3. POSITIVE AND NEGATIVE POLITENESS


- Positive politeness
“Avoids giving offense by hightlighting friendliness. It leads the speaker to aim at
a common target, and even friendship" For this strategy, it is vital for the speaker
to find out mutual interest and build up confidence between the speaker and the
hearer with the "breaking the ice" and "getting to know" talks (which includes
informal language, slangs,etc), aiming to make the hearers feel good about
themselves and be more comfortable with the speaker. Therefore, it is best to use
this strategy when the requestor and the hearer know each other well enough.

*Example: "Hi. How is it going? Okay if it I sit here? We must be interested in the
same crazy stuff. You take a lot of notes too, huh? Say, do me a big favour and let
me use one of your pens" (George Yule (1996). Pragmatics, 64.)
- Negative Politeness
This strategy is a "face-saving act" for the speaker and is the most widely used in
English speaking countries.

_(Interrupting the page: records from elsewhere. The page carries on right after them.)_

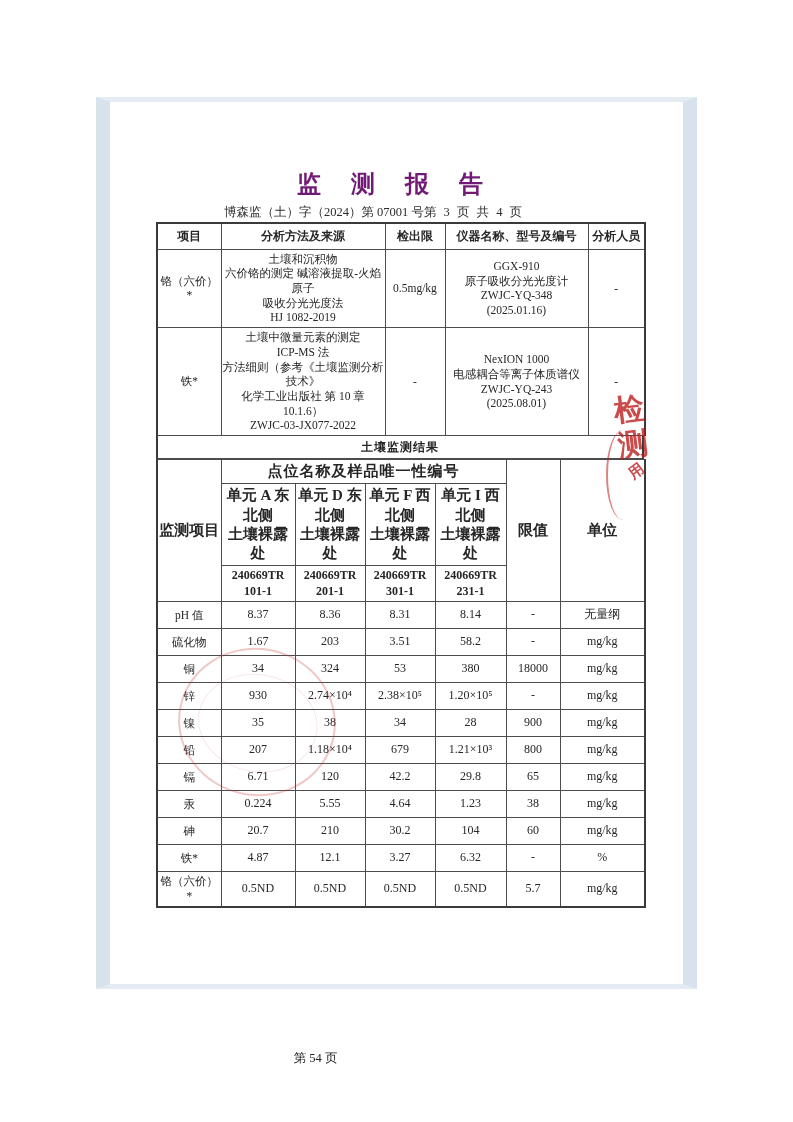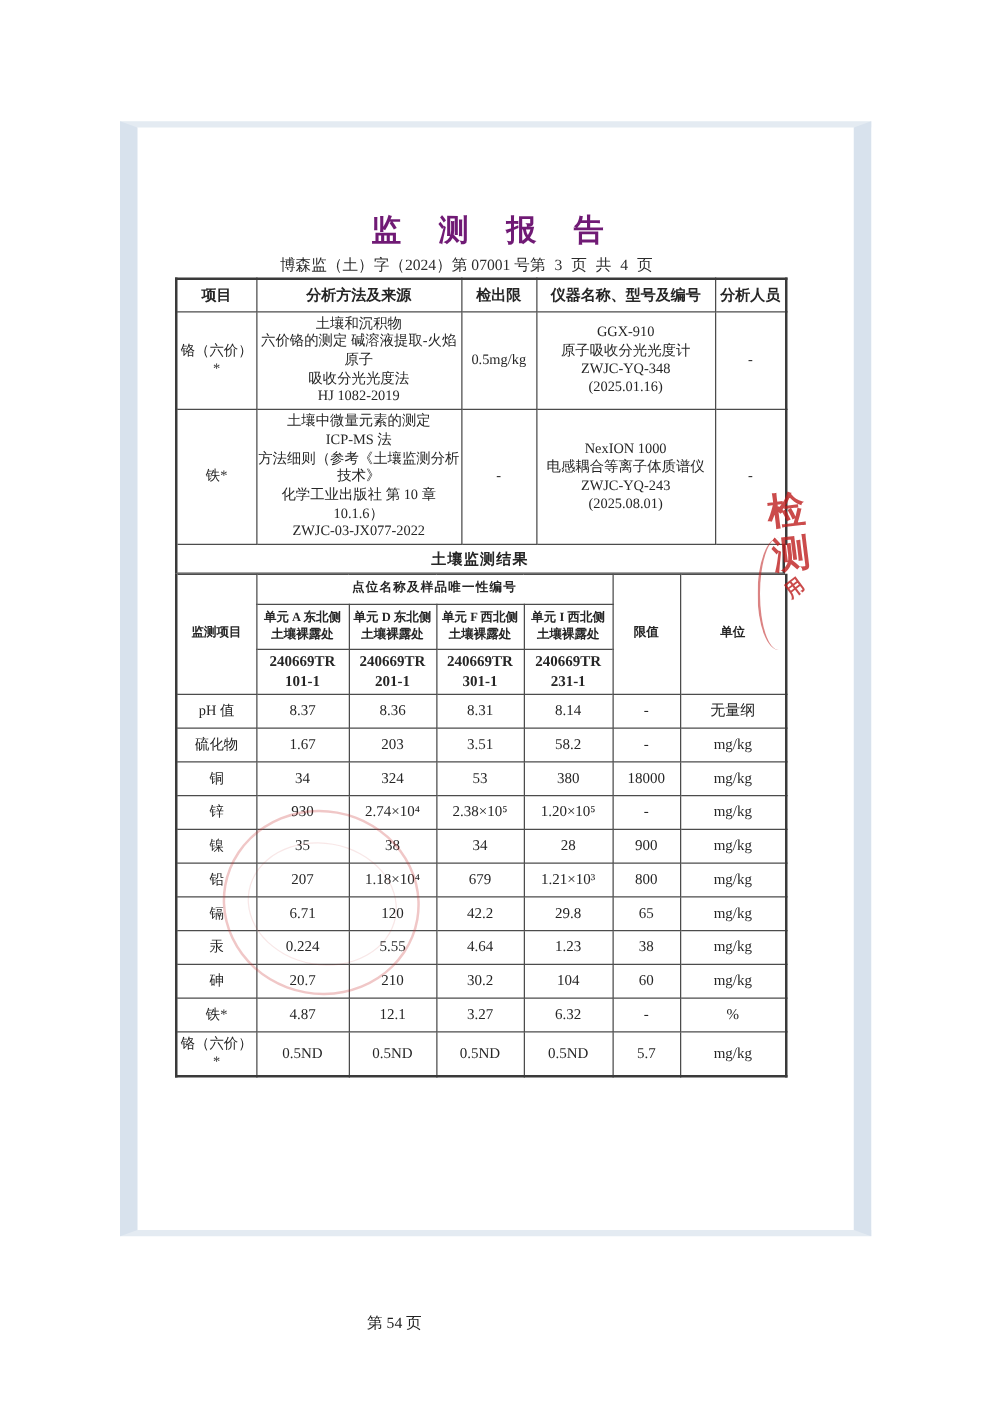"项目" .report-body { left: 140px -> 156px }
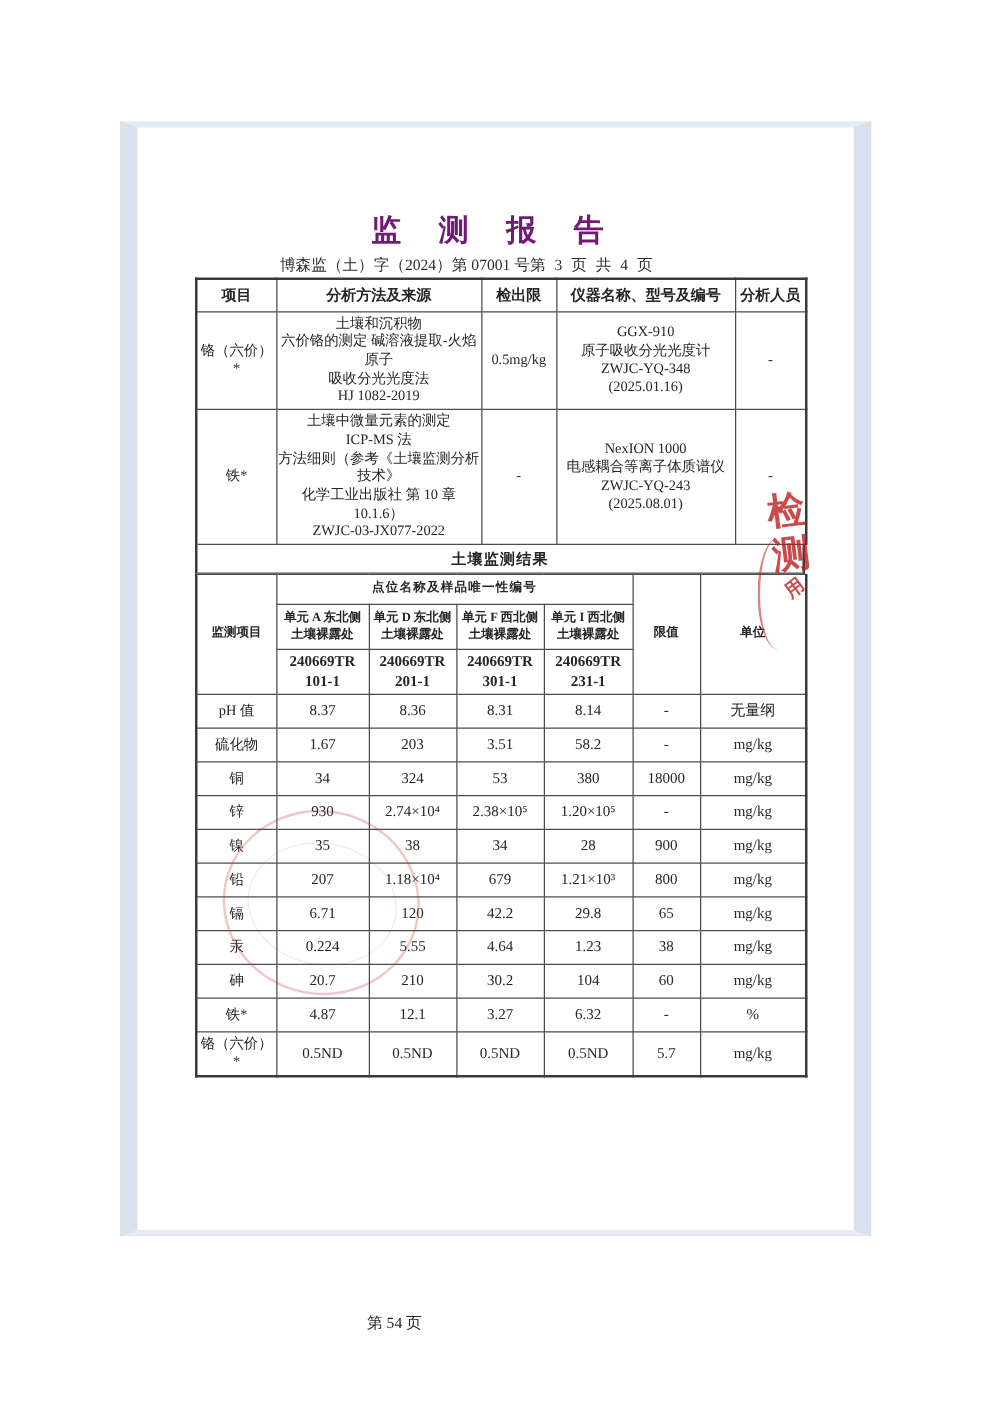"点位名称及样品唯一性编号" .results-table th { font-size: 10px -> 15px }
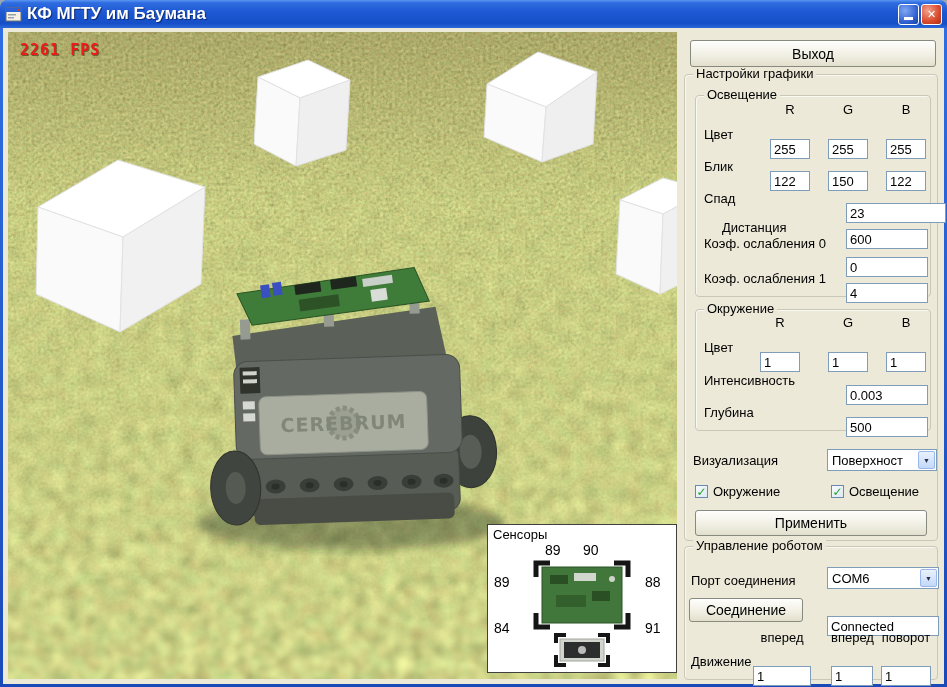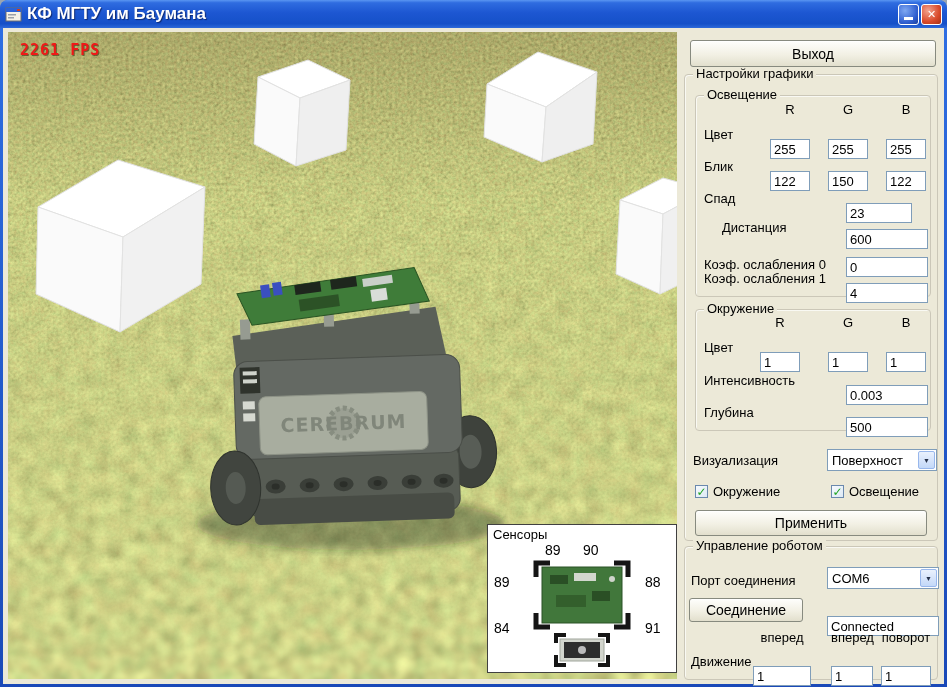"23" input.tb { width: 66px -> 100px }
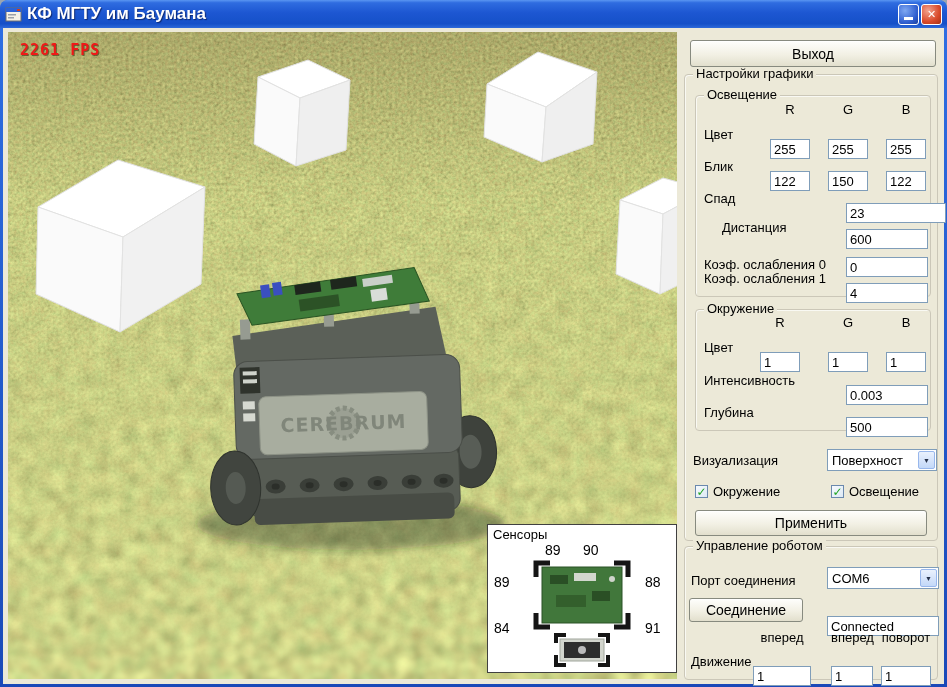"Коэф. ослабления 0" span.lbl { top: 161px -> 140px }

This strategy contains the use of language showing
respect for the hearer's personal space and preference, which helps to make hears'
possible refusal less humiliating for the speaker

This strategy is carried out with hesitation in all forms such as apology, long and
elaborated questions, etc. Questioning is the most popular expression of negative politeness.
It provides opportunities for the hearer to choose her answer (negative or positive) without
humiliating the speaker when a refusal is given. The "concern for face" is the priority in
negative politeness as the speaker put more efforts to choose her words wisely. A direct and
straightforward message is not used in this case.

*Example: "I am sorry to bother you but can I ask you for a pen or something?"